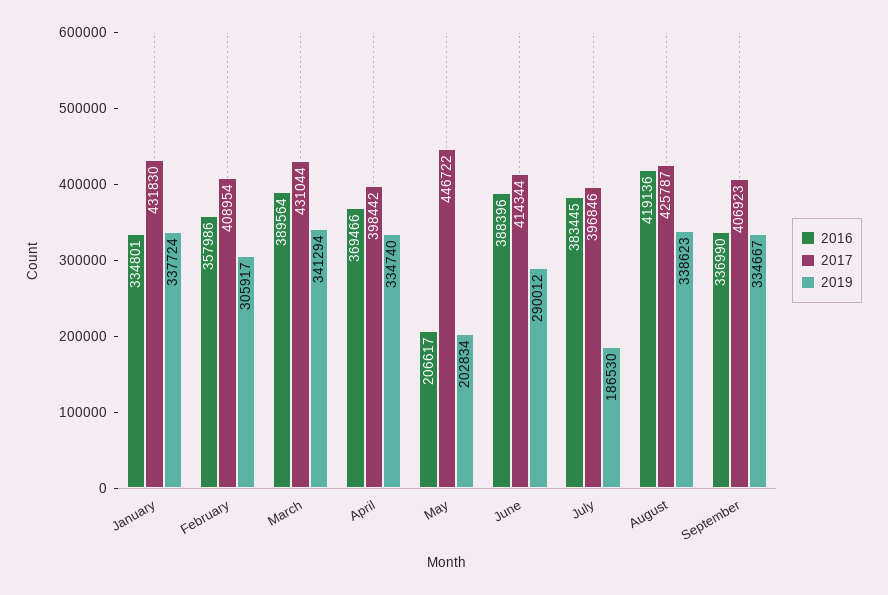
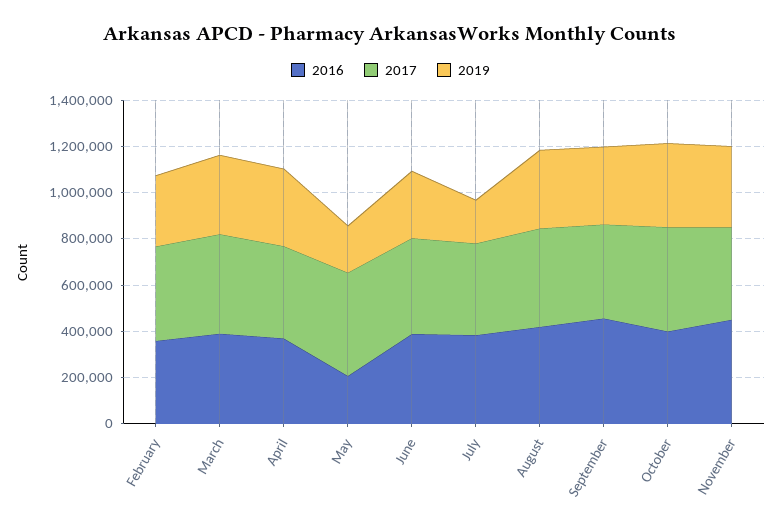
2016, January: 334801 -> none
2017, January: 431830 -> none
2019, January: 337724 -> none
2016, September: 336990 -> 450000
2016, October: none -> 400000
2017, October: none -> 450000
2019, October: none -> 350000
2016, November: none -> 450000
2017, November: none -> 400000
2019, November: none -> 350000

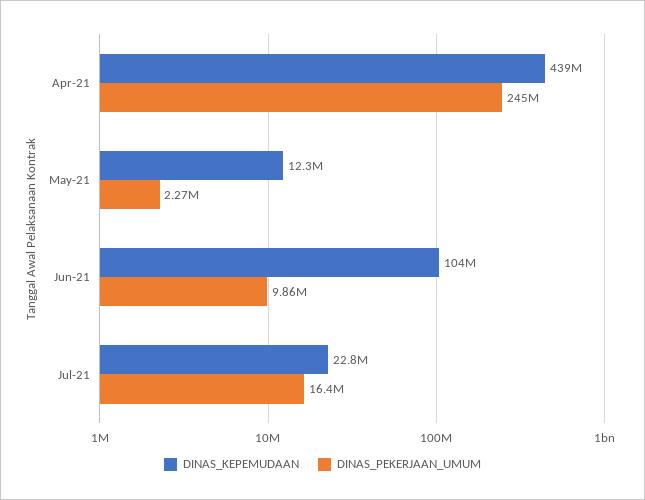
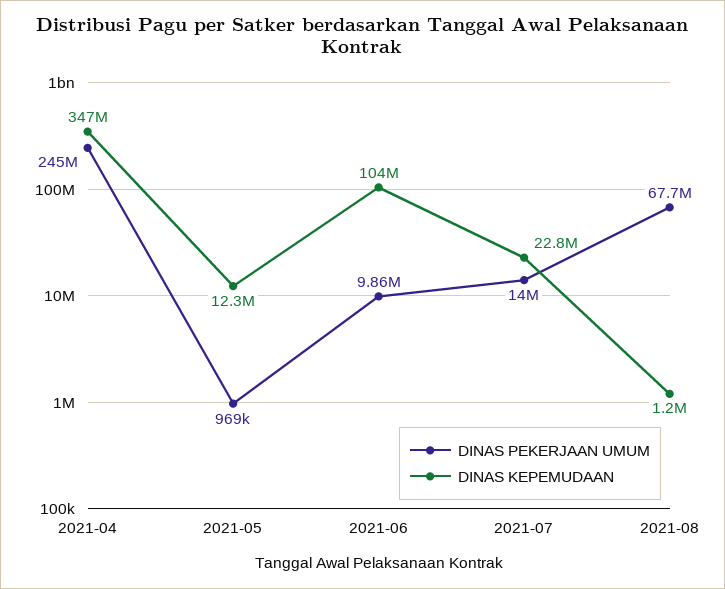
DINAS_KEPEMUDAAN, Apr-21: 439000000 -> 347000000
DINAS_PEKERJAAN_UMUM, May-21: 2270000 -> 969000
DINAS_PEKERJAAN_UMUM, Jul-21: 16400000 -> 14000000
DINAS_PEKERJAAN_UMUM, 2021-08: none -> 67700000
DINAS_KEPEMUDAAN, 2021-08: none -> 1200000

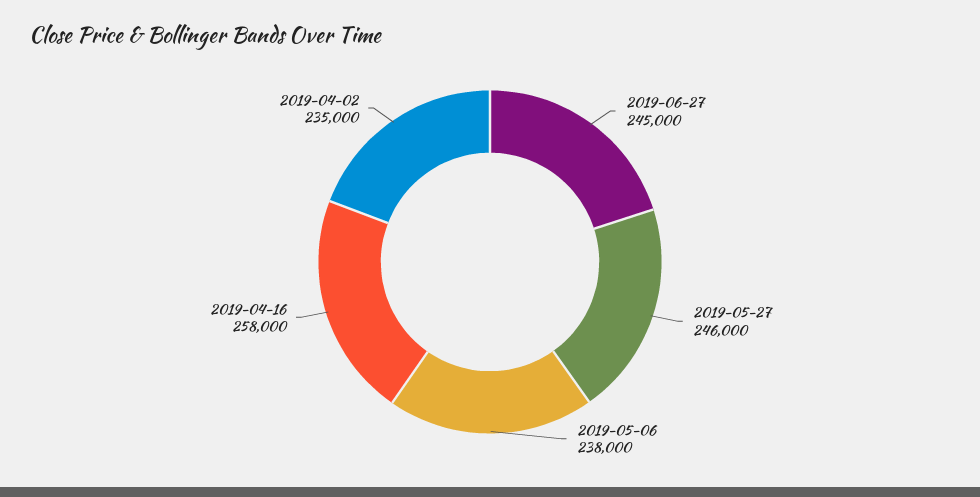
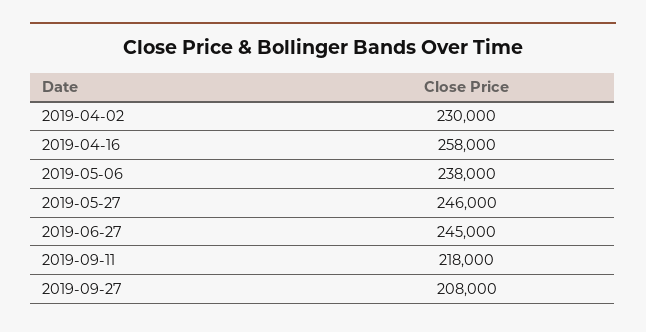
2019-04-02: 235000 -> 230000
2019-09-11: none -> 218000
2019-09-27: none -> 208000

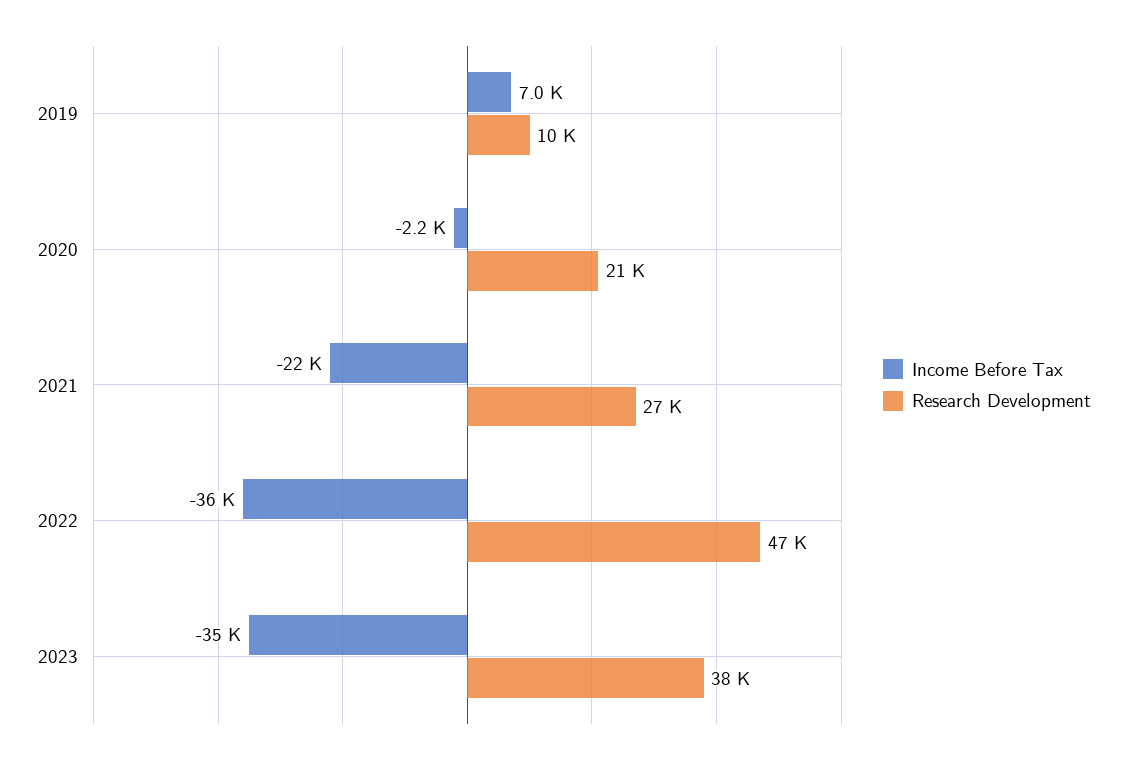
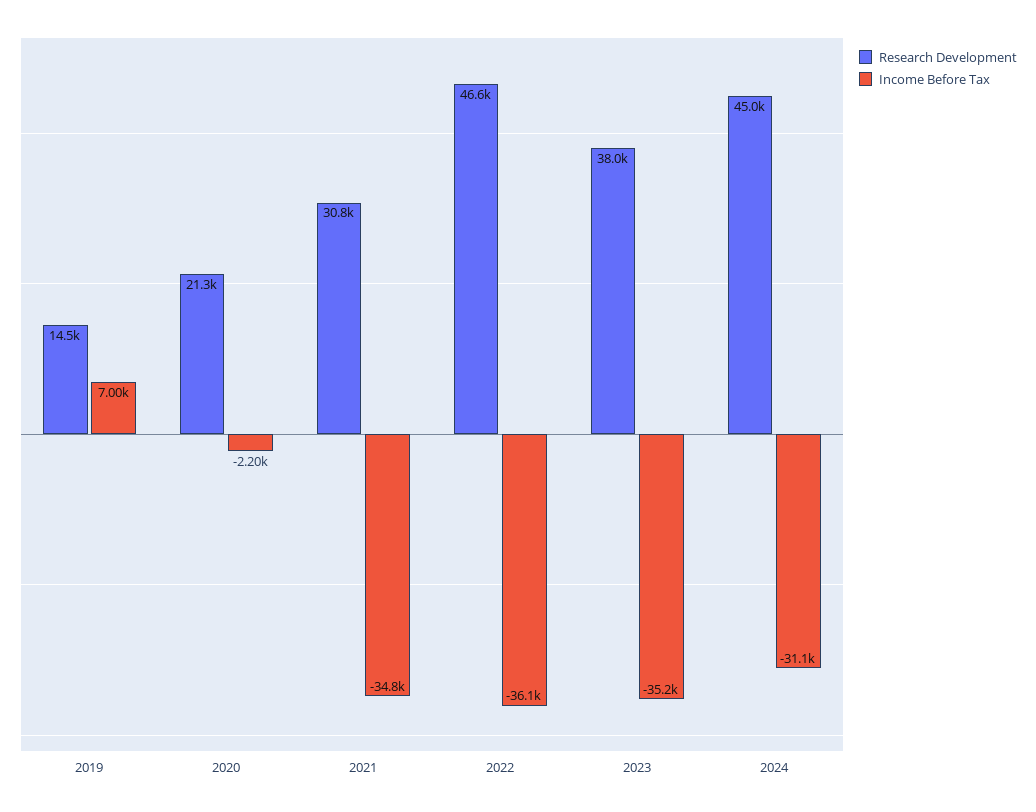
Research Development, 2019: 10000 -> 14500
Income Before Tax, 2021: -22000 -> -34800
Research Development, 2021: 27000 -> 30800
Research Development, 2024: none -> 45000
Income Before Tax, 2024: none -> -31100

AIM OF THE TASK - Each record should be written out exactly, and each image should be omitted.

RESPONSE BELOW -
2016, January: 334801 -> none
2017, January: 431830 -> none
2019, January: 337724 -> none
2016, September: 336990 -> 450000
2016, October: none -> 400000
2017, October: none -> 450000
2019, October: none -> 350000
2016, November: none -> 450000
2017, November: none -> 400000
2019, November: none -> 350000

DINAS_KEPEMUDAAN, Apr-21: 439000000 -> 347000000
DINAS_PEKERJAAN_UMUM, May-21: 2270000 -> 969000
DINAS_PEKERJAAN_UMUM, Jul-21: 16400000 -> 14000000
DINAS_PEKERJAAN_UMUM, 2021-08: none -> 67700000
DINAS_KEPEMUDAAN, 2021-08: none -> 1200000

2019-04-02: 235000 -> 230000
2019-09-11: none -> 218000
2019-09-27: none -> 208000

Research Development, 2019: 10000 -> 14500
Income Before Tax, 2021: -22000 -> -34800
Research Development, 2021: 27000 -> 30800
Research Development, 2024: none -> 45000
Income Before Tax, 2024: none -> -31100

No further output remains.